RISC-V RV32I Processor

Overview

A pipelined RISC-V processor implementing the RV32I base ISA, written in Verilog and pushed through synthesis and place-and-route in SkyWater 130nm. The core uses a three-stage pipeline: fetch (S1), decode/execute (S2), and memory/writeback (S3), fronted by direct-mapped instruction and data caches built on sky130 SRAM macros and connected to a 128-bit main-memory interface through an arbiter.

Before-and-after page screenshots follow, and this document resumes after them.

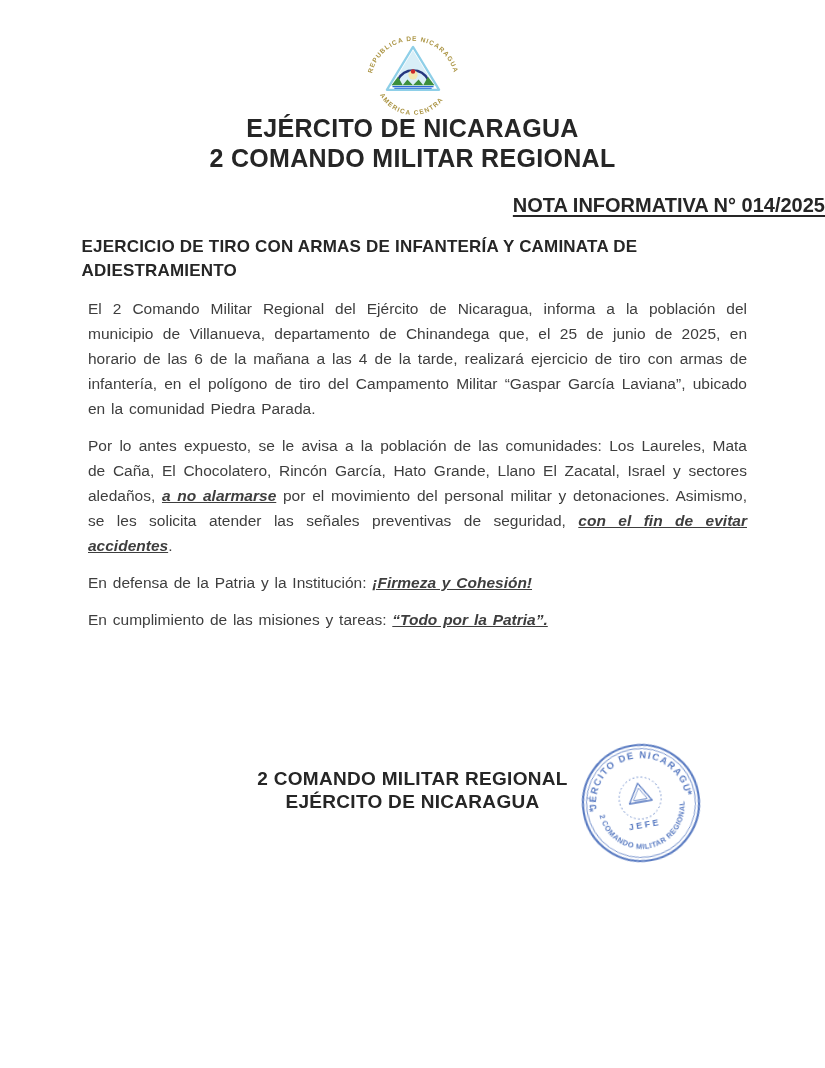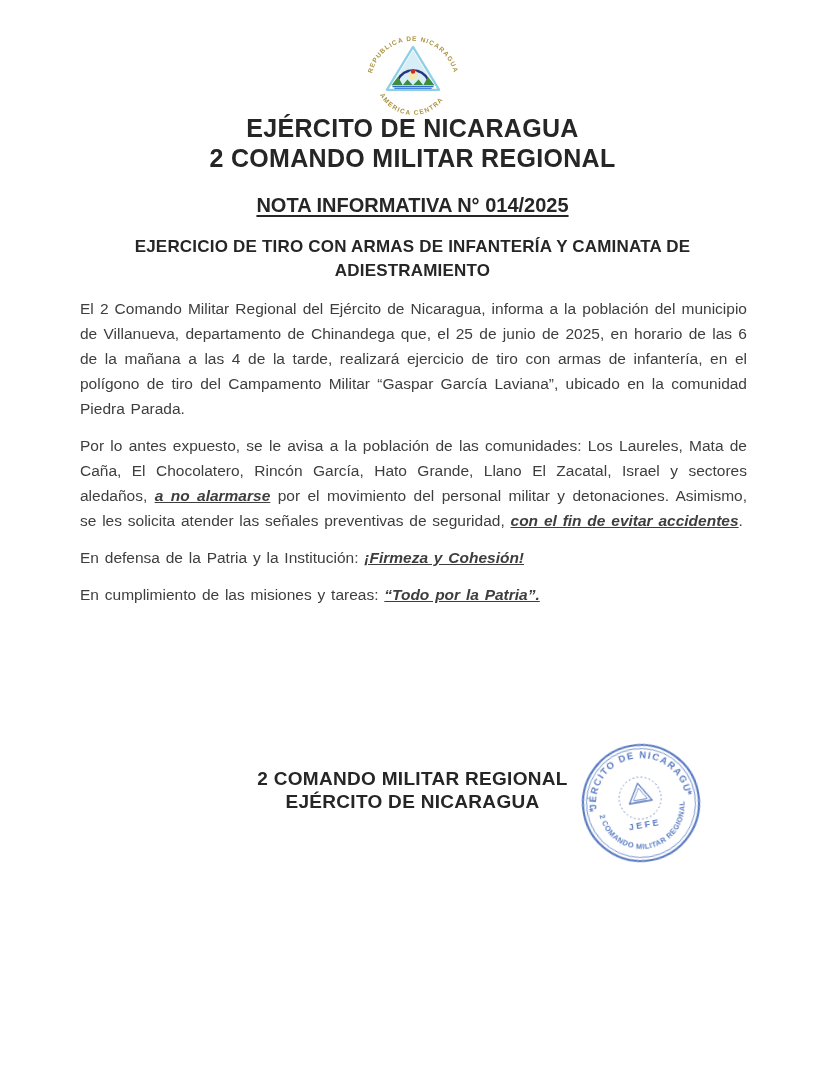"NOTA INFORMATIVA N° 014/2025" .nota { text-align: center -> right }
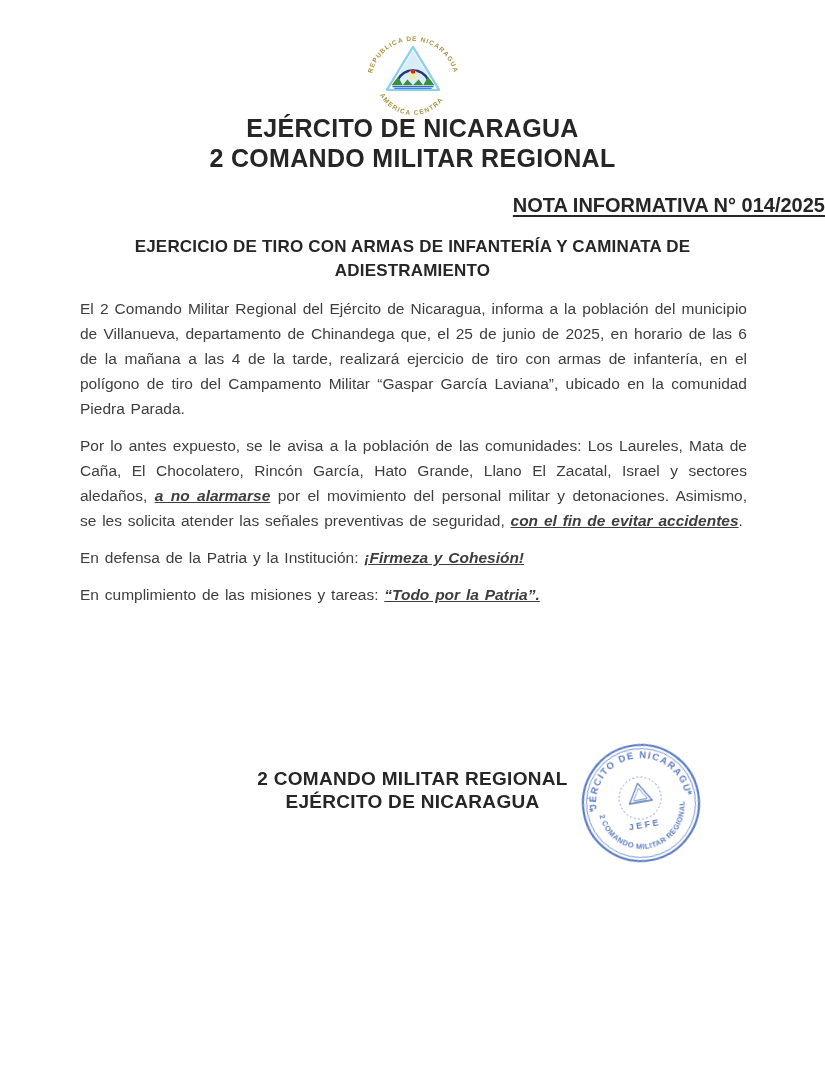"EJERCICIO DE TIRO CON ARMAS" .subject { text-align: center -> left }
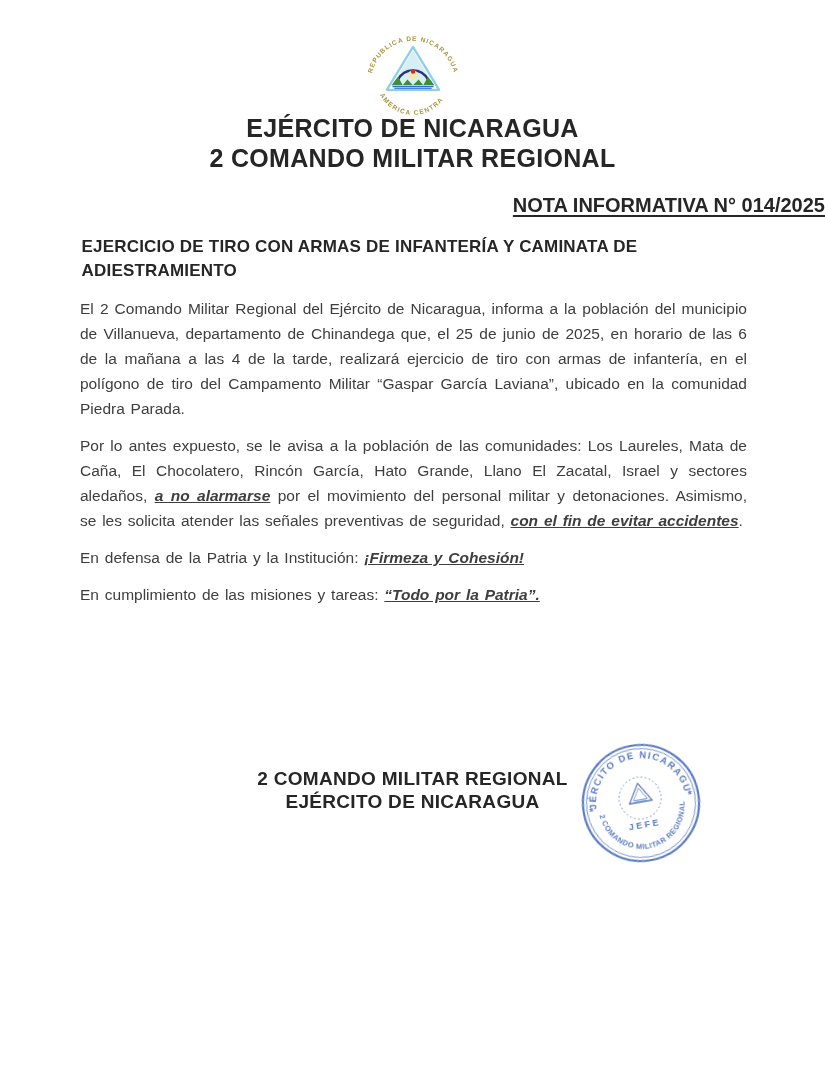"El 2 Comando Militar Regional" .body-text { left: 80px -> 88px }
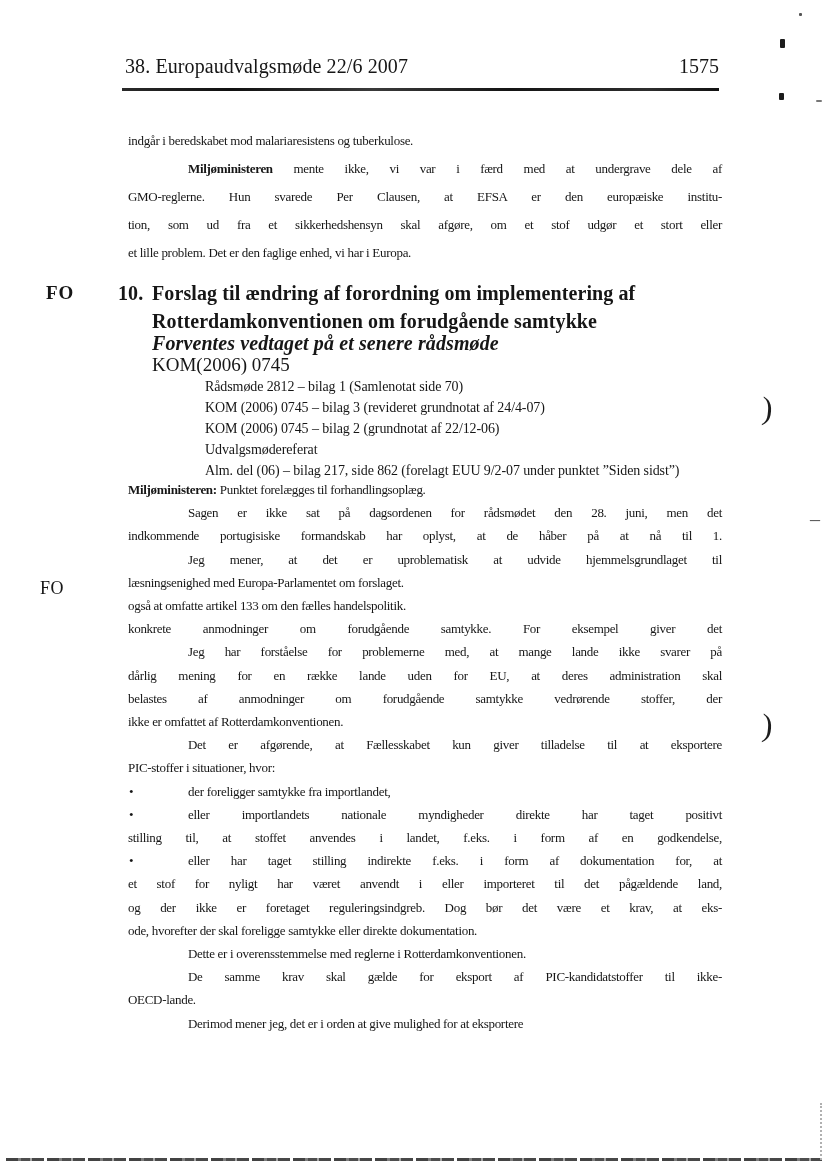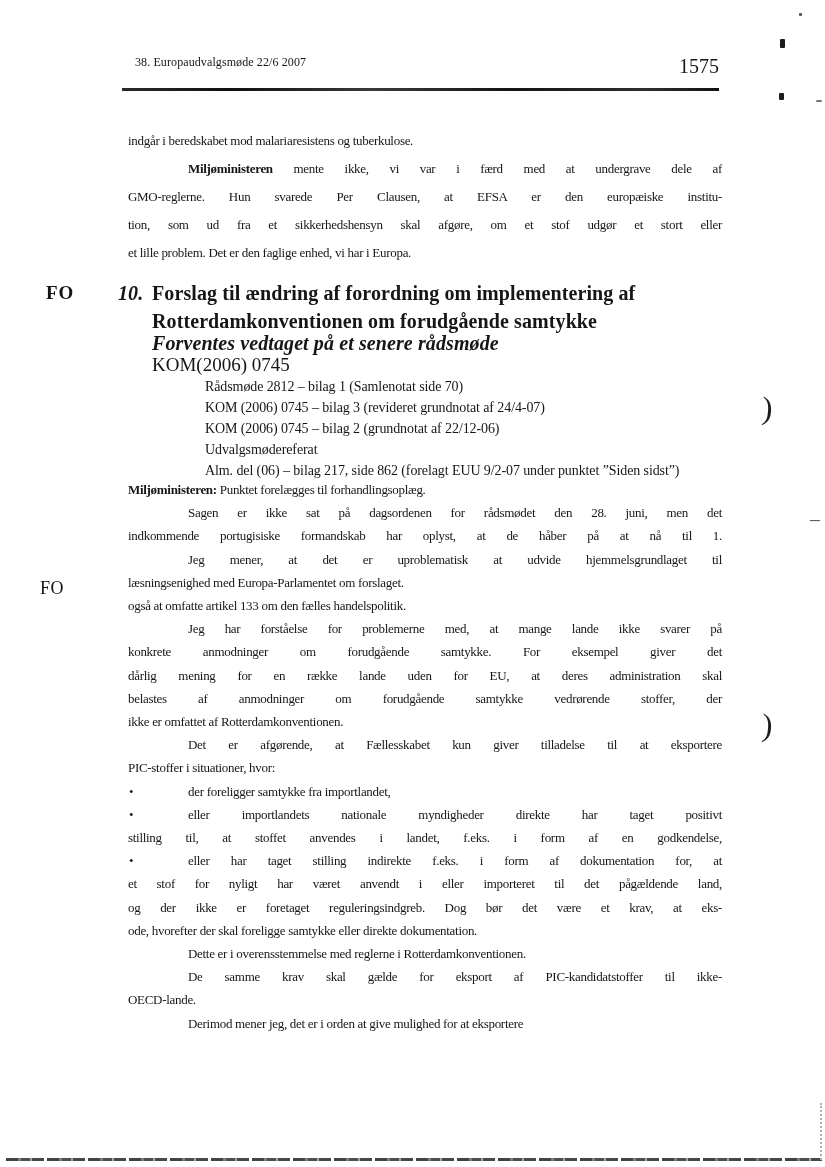"38. Europaudvalgsmøde 22/6 2007" .hdr-title { font-size: 12px -> 20px; left: 135px -> 125px }
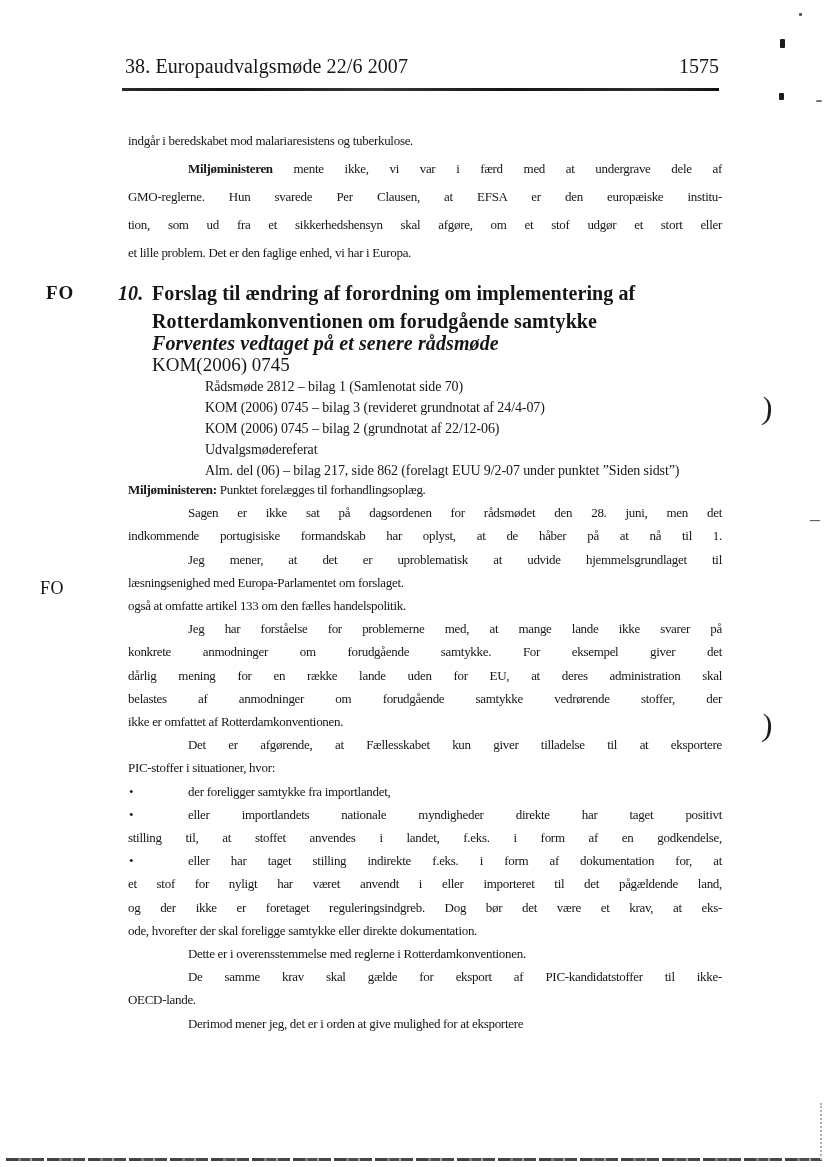"10." .agenda-num { font-style: italic -> none }
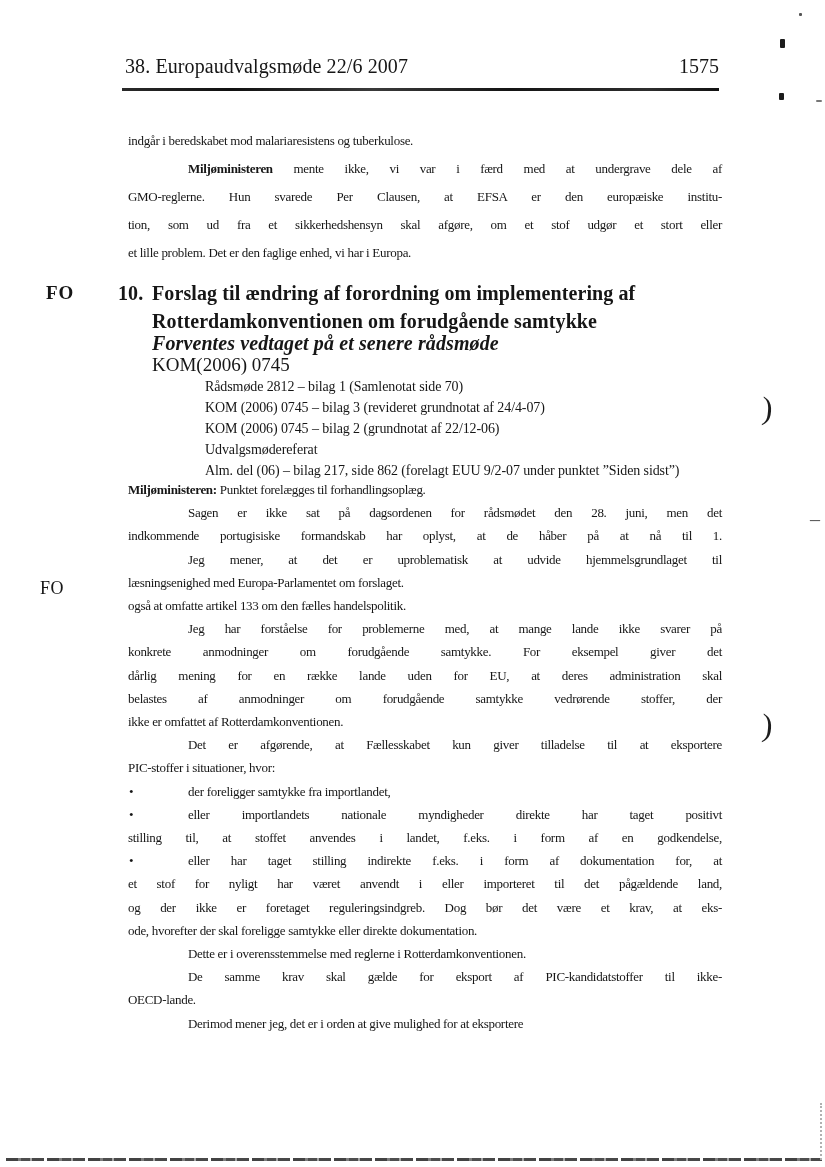"Jeg har forståelse for problemerne" div.line { order: before "konkrete anmodninger om forudgående" -> after "konkrete anmodninger om forudgående" }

The three-stage organization is the deliberate middle ground for this target: deeper than a single-cycle core (so it can close timing at the course’s clock constraint) but shallow enough that the only hazard machinery needed is a single forwarding path and memory stalls, rather than a full multi-stage hazard unit.

What I did

Pipeline datapath: partitioned the datapath into three stages with explicit pipeline registers (PC, instruction, ALU result, store data) carrying state from S1 → S2 → S3.
Control path: built out the decode logic as separate, testable decoders: ALU-op, immediate, branch, memory, CSR, register-write, PC-select, and a dedicated forwarding decoder.
Hazard resolution: implemented S3 → S2 forwarding for both ALU operands (forward_a / forward_b) and store data (forward_data), with x0 and write-enable guards so only genuine register-write instructions forward; multi-cycle memory accesses stall the pipeline via the cache/arbiter handshake.
Branch & jump: branch comparison (BrEq / BrLT, signed or unsigned via BrUn) is resolved in S2 and drives the PC-select mux, covering conditional branches, JAL, and JALR with a low branch penalty.
ISA coverage: full RV32I (R/I-type arithmetic, LOAD / STORE, BRANCH, LUI, AUIPC, JAL, JALR) plus the machine CSRs (tohost, hartid, status) needed by the test harness.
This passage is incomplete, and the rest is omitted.